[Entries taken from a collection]
※ ※ ※
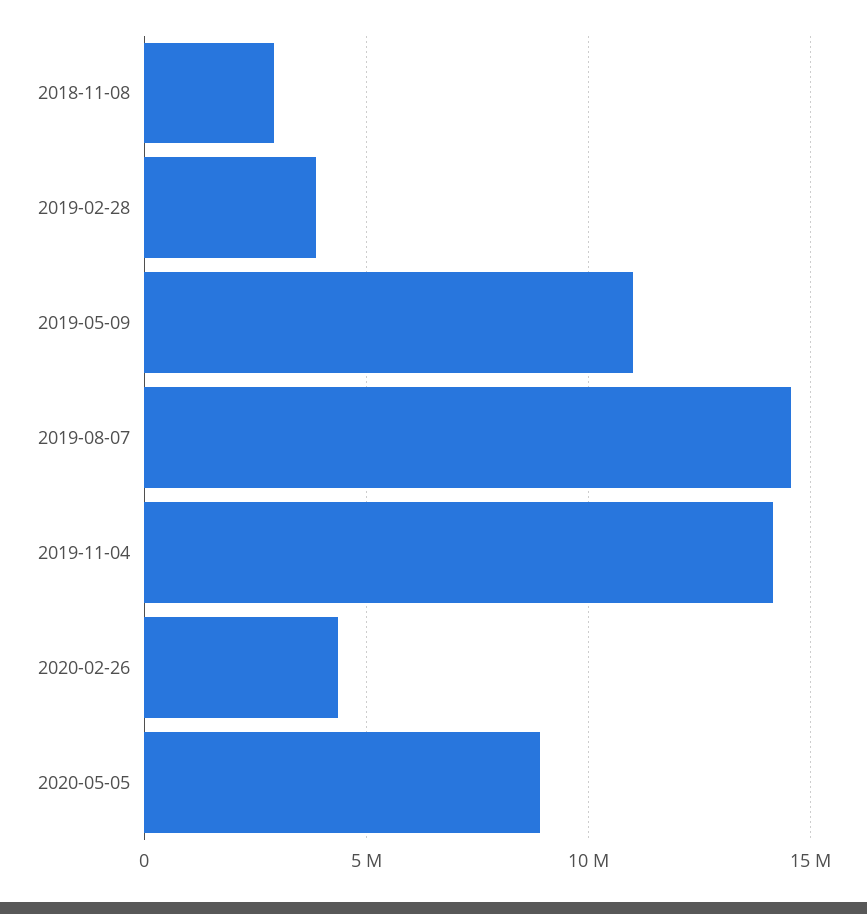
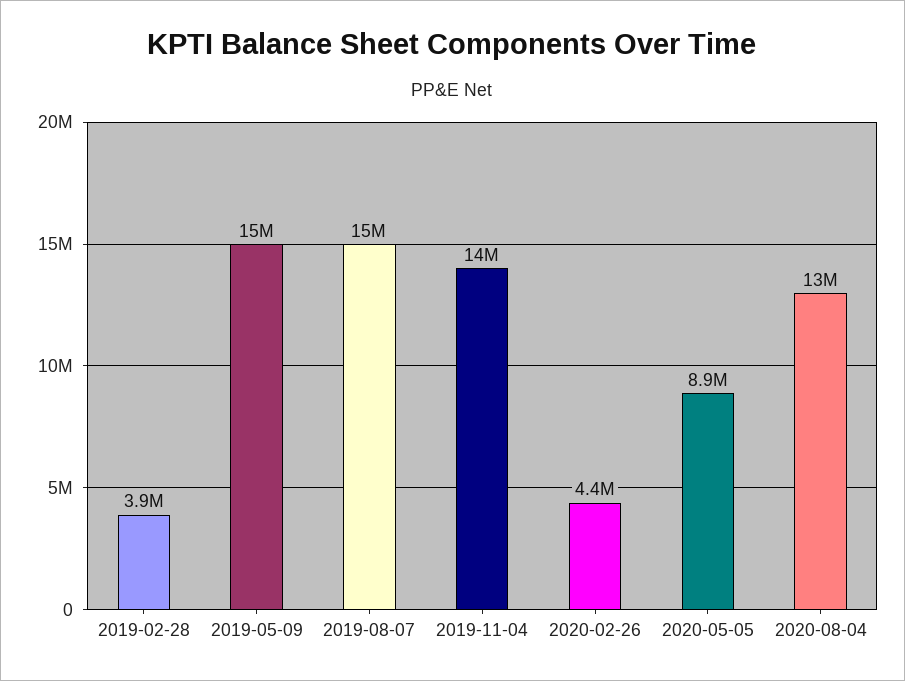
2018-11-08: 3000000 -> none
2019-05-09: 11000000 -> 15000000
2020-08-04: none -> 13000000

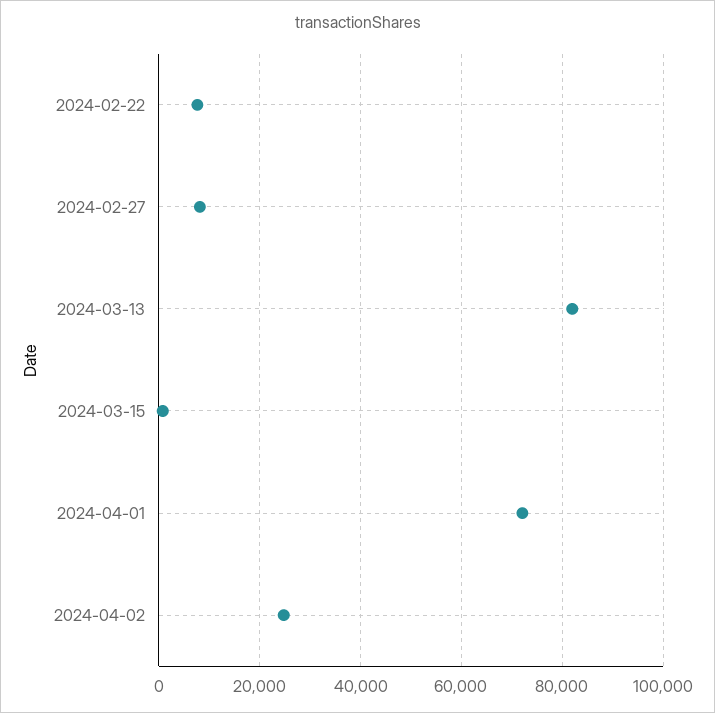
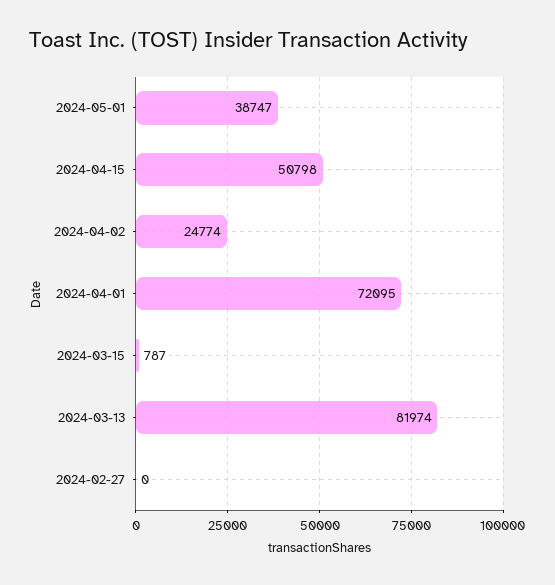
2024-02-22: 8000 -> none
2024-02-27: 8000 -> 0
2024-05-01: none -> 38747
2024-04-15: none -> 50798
※ ※ ※
Above are the entries; write them out again exactly, omitting the pictures.

2018-11-08: 3000000 -> none
2019-05-09: 11000000 -> 15000000
2020-08-04: none -> 13000000

2024-02-22: 8000 -> none
2024-02-27: 8000 -> 0
2024-05-01: none -> 38747
2024-04-15: none -> 50798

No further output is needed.